(Screenshot and code edit data)
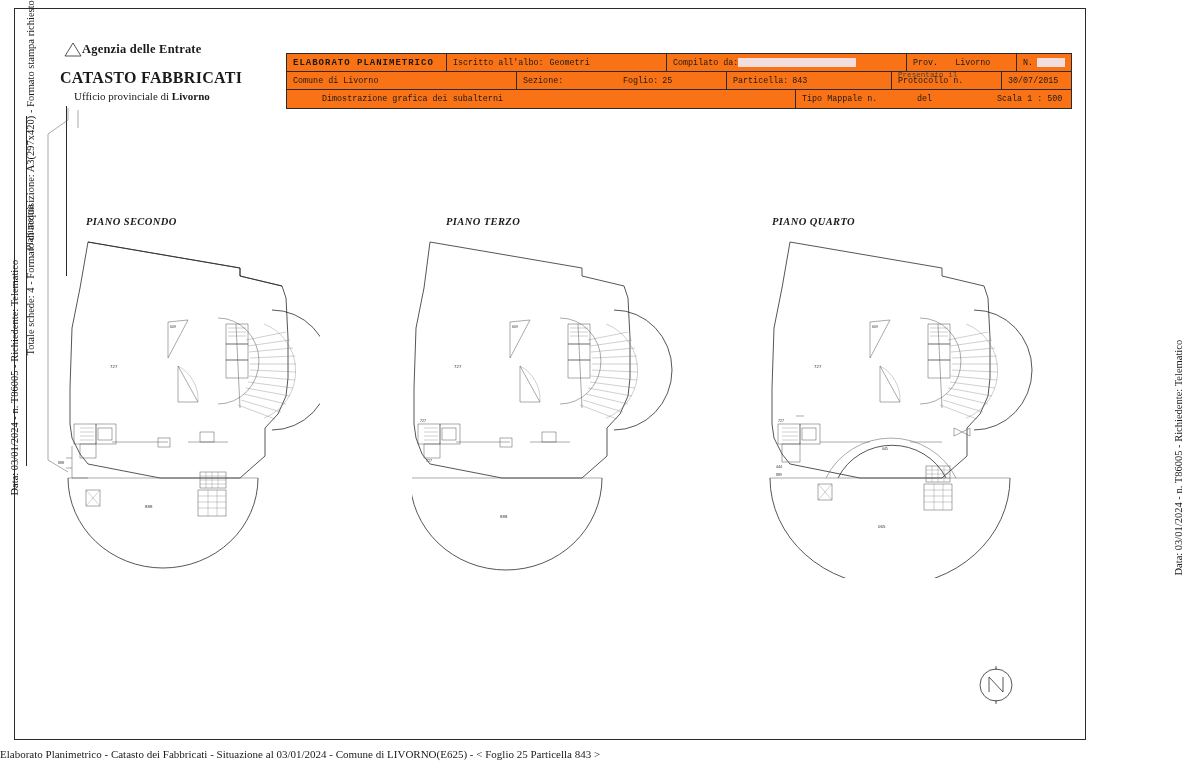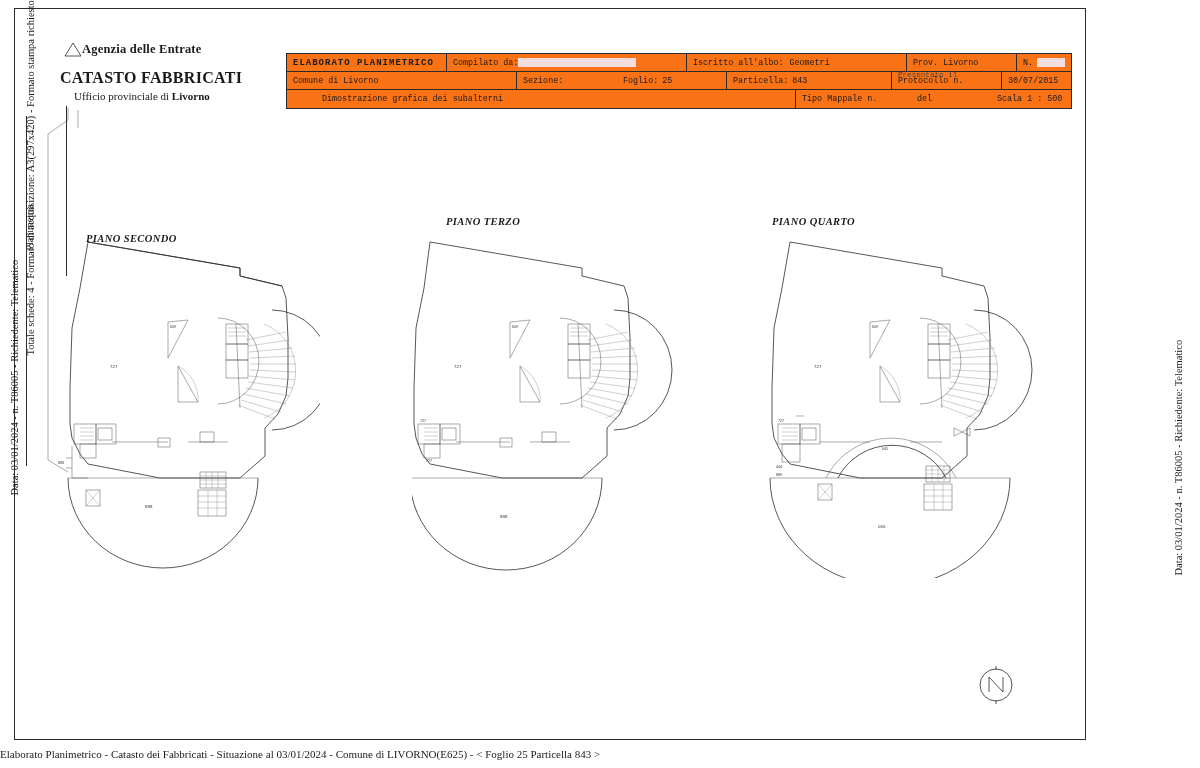--- a/index.html
+++ b/index.html
@@ -211,13 +211,13 @@
 <div class="titleblock">
   <div class="tb-row">
     <div class="tb-cell tb-sep tb-title" style="width:160px;">ELABORATO PLANIMETRICO</div>
+    <div class="tb-cell tb-sep" style="width:220px;">
+      <span>Iscritto all'albo:</span>
+      <span style="margin-left:6px;">Geometri</span>
+    </div>
     <div class="tb-cell tb-sep" style="width:240px;">
       <span>Compilato da:</span>
       <span class="redact w1"></span>
-    </div>
-    <div class="tb-cell tb-sep" style="width:220px;">
-      <span>Iscritto all'albo:</span>
-      <span style="margin-left:6px;">Geometri</span>
     </div>
     <div class="tb-cell tb-sep" style="width:110px;">
       <span>Prov.</span>

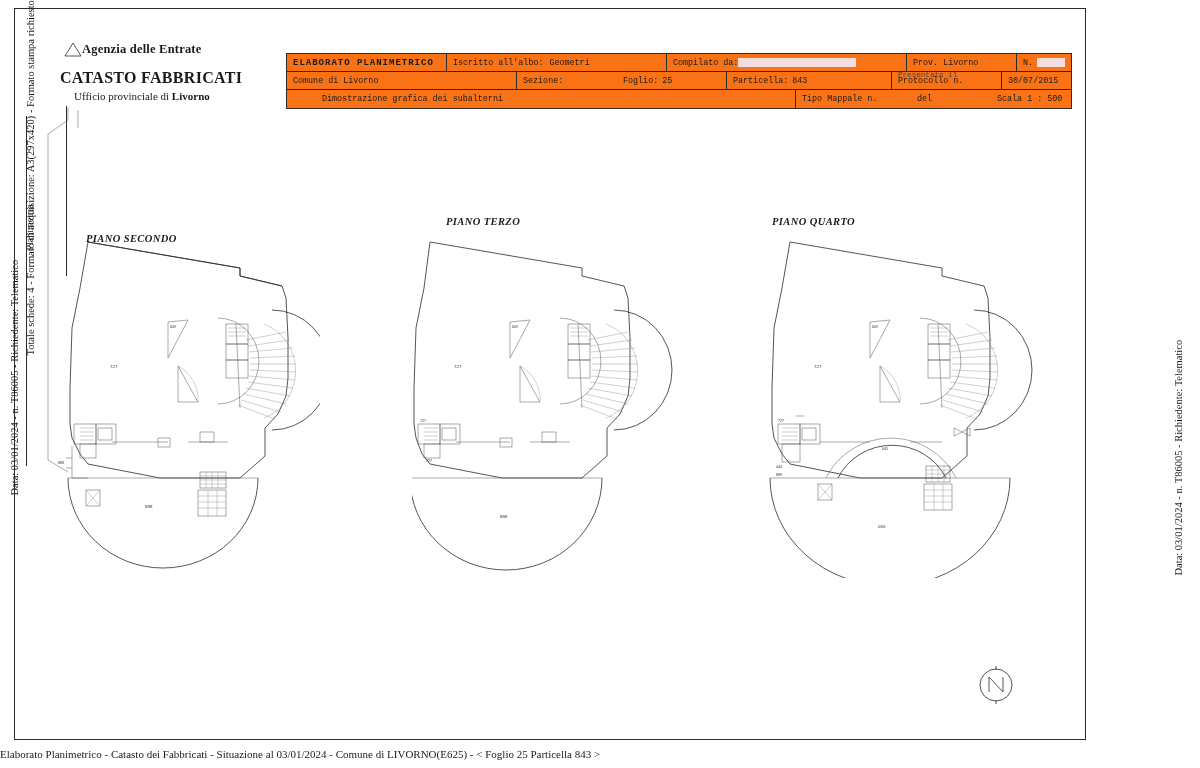--- a/index.html
+++ b/index.html
@@ -219,7 +219,7 @@
       <span>Compilato da:</span>
       <span class="redact w1"></span>
     </div>
-    <div class="tb-cell tb-sep" style="width:110px;">
+    <div class="tb-cell tb-sep" style="width:110px;gap:12px;">
       <span>Prov.</span>
       <span style="margin-left:5px;">Livorno</span>
     </div>

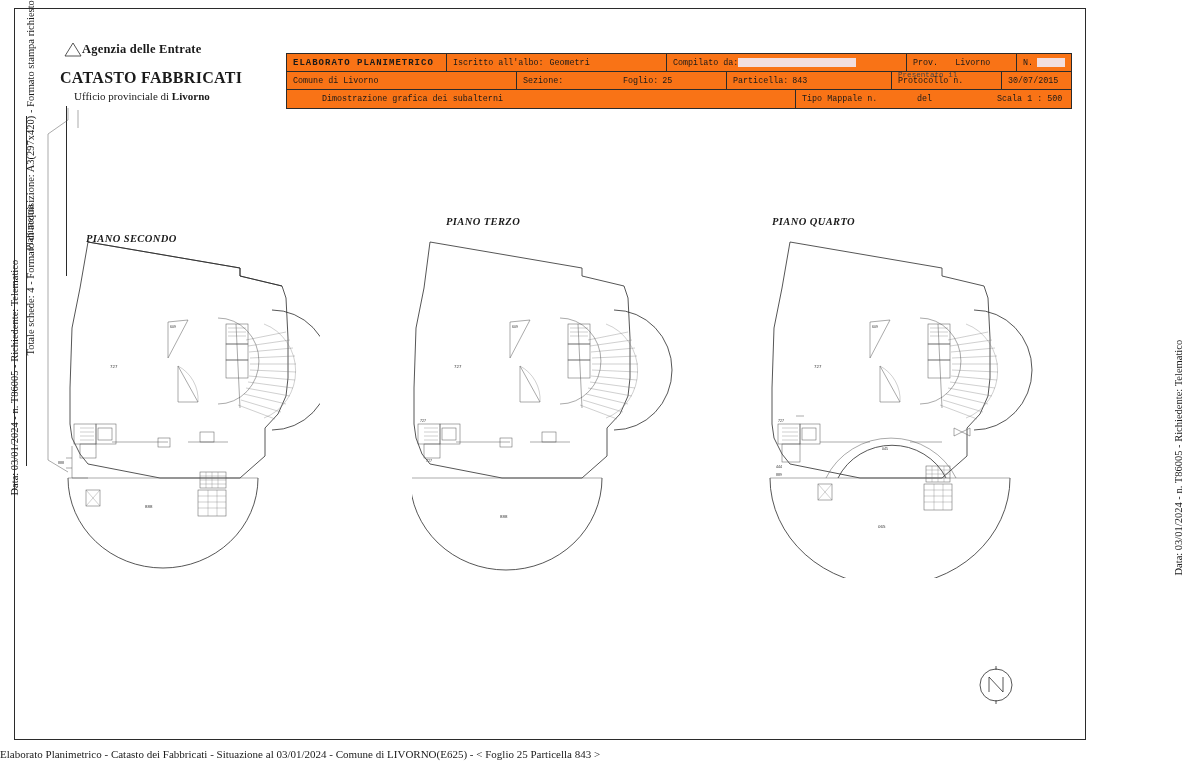--- a/index.html
+++ b/index.html
@@ -266,7 +266,7 @@
   </div>
 </div>
 
-<div class="plan-label" style="left:86px; top:233px;">PIANO SECONDO</div>
+<div class="plan-label" style="left:86px; top:216px;">PIANO SECONDO</div>
 <div class="plan-label" style="left:446px; top:216px;">PIANO TERZO</div>
 <div class="plan-label" style="left:772px; top:216px;">PIANO QUARTO</div>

→ **Activity**
Go through the data and copy every line that includes "label".

→ **Task output**
-<div class="plan-label" style="left:86px; top:233px;">PIANO SECONDO</div>
+<div class="plan-label" style="left:86px; top:216px;">PIANO SECONDO</div>
 <div class="plan-label" style="left:446px; top:216px;">PIANO TERZO</div>
 <div class="plan-label" style="left:772px; top:216px;">PIANO QUARTO</div>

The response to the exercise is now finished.